● **AIM OF THE EXERCISE**: Your answer should be the line containing "tejasbubane/hakyll-css. I chose the zenburn one." and every line after it to the end of the records below, word for word.

[Records excerpted from a collection]
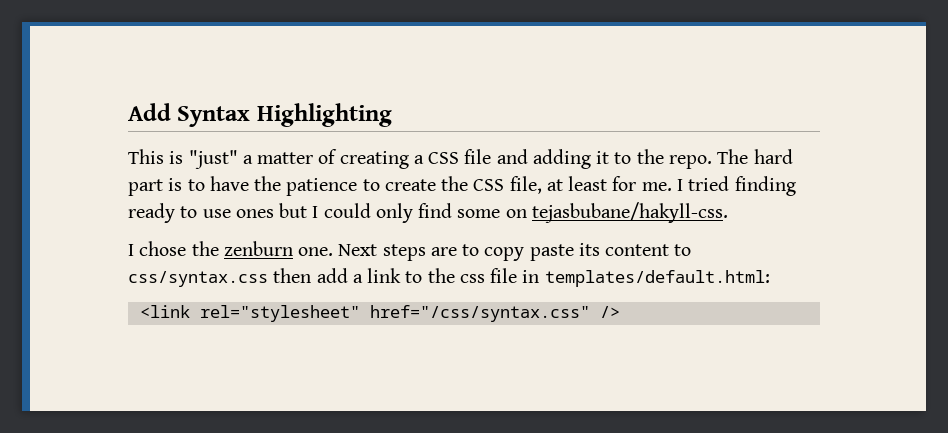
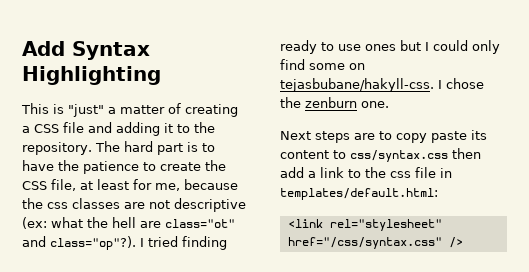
- This is "just" a matter of creating a CSS file and adding it to the repo.
+ This is "just" a matter of creating a CSS file and adding it to the repository.
- The hard part is to have the patience to create the CSS file, at least for me.
+ The hard part is to have the patience to create the CSS file, at least for me, because the css classes are not descriptive (ex: what the hell are class="ot" and class="op"?).
- I tried finding ready to use ones but I could only find some on tejasbubane/hakyll-css.
- I chose the zenburn one. Next steps are to copy paste its content to css/syntax.css then add a link to the css file in templates/default.html:
+ I tried finding ready to use ones but I could only find some on tejasbubane/hakyll-css. I chose the zenburn one.
+ Next steps are to copy paste its content to css/syntax.css then add a link to the css file in templates/default.html:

● **EXERCISE RESULT**:
+ I tried finding ready to use ones but I could only find some on tejasbubane/hakyll-css. I chose the zenburn one.
+ Next steps are to copy paste its content to css/syntax.css then add a link to the css file in templates/default.html:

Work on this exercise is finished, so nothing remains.